[Rcpp-devel] Differences between RcppEigen and RcppArmadillo

Thu Jun 14 18:56:15 CEST 2012

On Thu, Jun 14, 2012 at 4:43 AM, Dirk Eddelbuettel <edd at debian.org> wrote:
> And you should find Eigen to be a little faster. Andreas Alfons went as far
> as building 'robustHD' using RcppArmadillo with a drop-in for RcppEigen
> (in package 'sparseLTSEigen'; both package names from memmory and
> I may have mistyped).  He reported a performance gain of around 25% for
> his problem sets.  On the 'fastLm' benchmark, we find the fast Eigen-based
> decompositions to be much faster than Armadillo.

This is a mis-conception that needs to be addressed.  For equivalent
functionality, Armadillo is not necessarily any slower than Eigen,
given suitable Lapack and/or Blas libraries are used (such as Intel's
MKL or AMD's ACML, or even the open-source Atlas or OpenBlas in many
cases).  Standard Lapack and Blas are just that: a "better than
nothing" baseline implementation in terms of performance.

Armadillo doesn't reimplement Lapack and it doesn't reimplement any
decompositions -- it uses Lapack.  (**This is a very important point,
which I elaborate on below**).  As such, the speed of Armadillo for
matrix decompositions is directly dependant on the particular
implementation of Lapack that's installed on the user's machine.

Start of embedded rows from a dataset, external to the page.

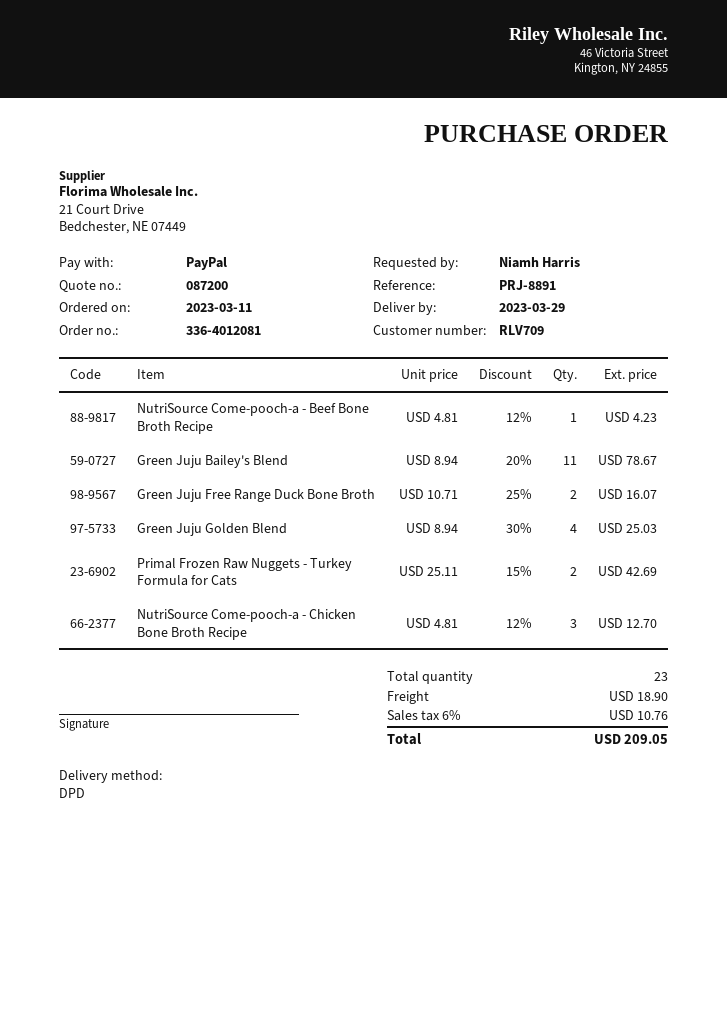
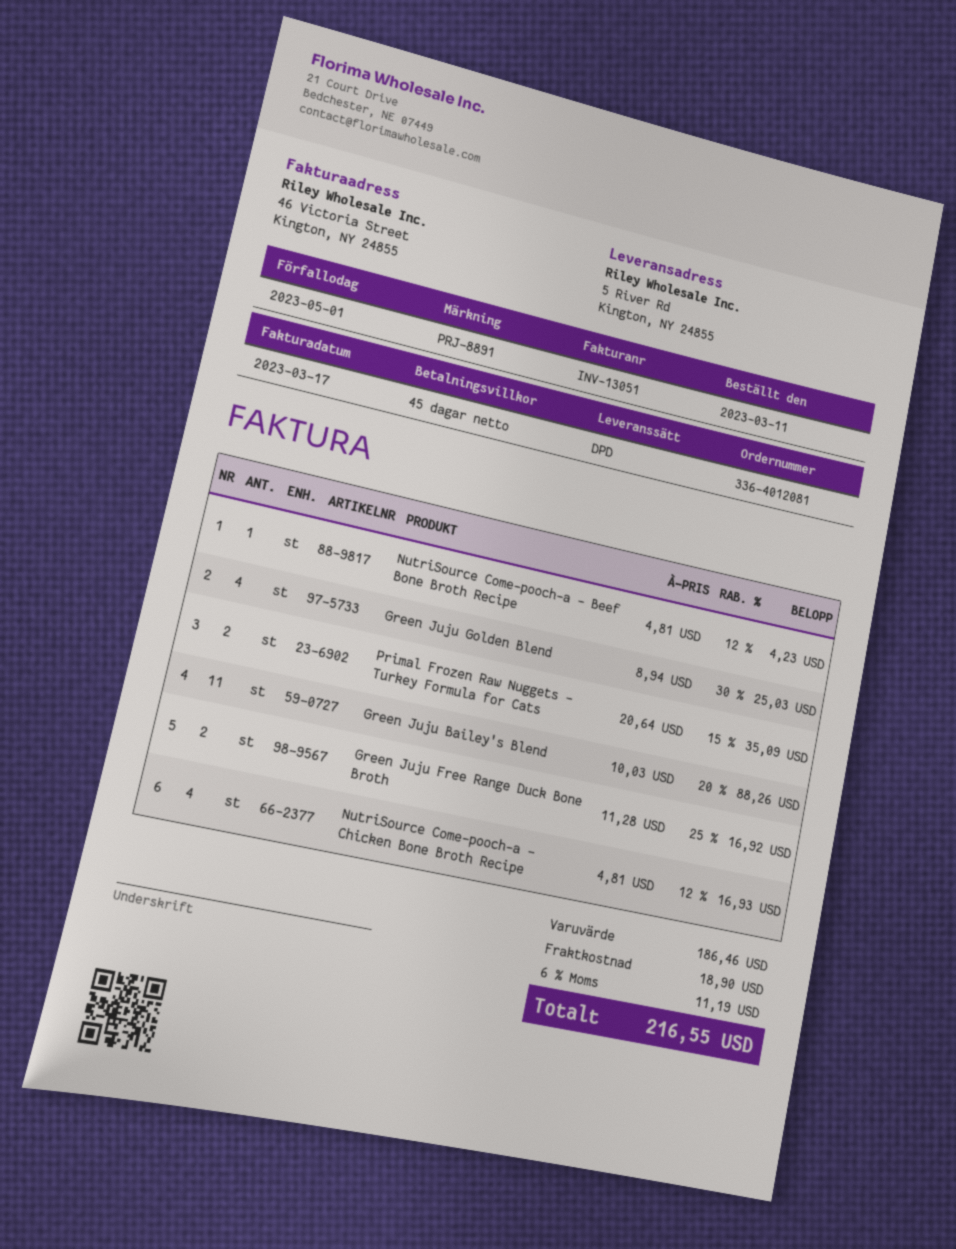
Green Juju Bailey's Blend: 11 x 8.94 - 20% = 78.67 -> 11 x 10.03 - 20% = 88.26
Green Juju Free Range Duck Bone Broth: 2 x 10.71 - 25% = 16.07 -> 2 x 11.28 - 25% = 16.92
Primal Frozen Raw Nuggets - Turkey Formula for Cats: 2 x 25.11 - 15% = 42.69 -> 2 x 20.64 - 15% = 35.09
NutriSource Come-pooch-a - Chicken Bone Broth Recipe: 3 x 4.81 - 12% = 12.70 -> 4 x 4.81 - 12% = 16.93
tax: 6% = 10.76 -> 6% = 11.19
total: 209.05 -> 216.55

I've seen some ridiculous speed differences between standard Lapack
and MKL.  The latter not only has CPU-specific optimisations (eg.
using the latest AVX extensions), but can also do multi-threading.

Simply installing ATLAS (which provides speed-ups for several Lapack
functions) on Debian/Ubuntu systems can already make a big difference.
 (Debian & Ubuntu use a trick to redirect Lapack and Blas calls to
ATLAS).  Under Mac OS X, the Accelerate framework provides fast
implementations of Lapack and Blas functions (eg. using
multi-threading).

I've taken the modular approach to Armadillo (ie. using Lapack rather
than reimplementing decompositions), as it specifically allows other
specialist parties (such as Intel) to provide Lapack that is highly
optimised for particular architectures.  I myself would not be able to
keep up with the specific optimisations required for each CPU.  This
also "future-proofs" Armadillo for each new CPU generation.

More importantly, numerically stable implementation of computational
decompositions/factorisations is notoriously difficult to get right.
The core algorithms in Lapack have been evolving for the past 20+
years, being exposed to a bazillion corner-cases.  Lapack itself is
related to Linpack and Eispack, which are even older.  I've been
exposed to software development long enough to know that in the end
only time can shake out all the bugs.  As such, using Lapack is far
less risky than reimplementing decompositions from scratch.  A
"home-made" matrix decomposition might be a bit faster on a particular
CPU, but you have far less knowledge as to when it's going to blow up
in your face.

High-performance variants of Lapack, such as MKL, take an existing
proven implementation of a decomposition algorithm and recode parts of
it in assembly, and/or parallelise other parts.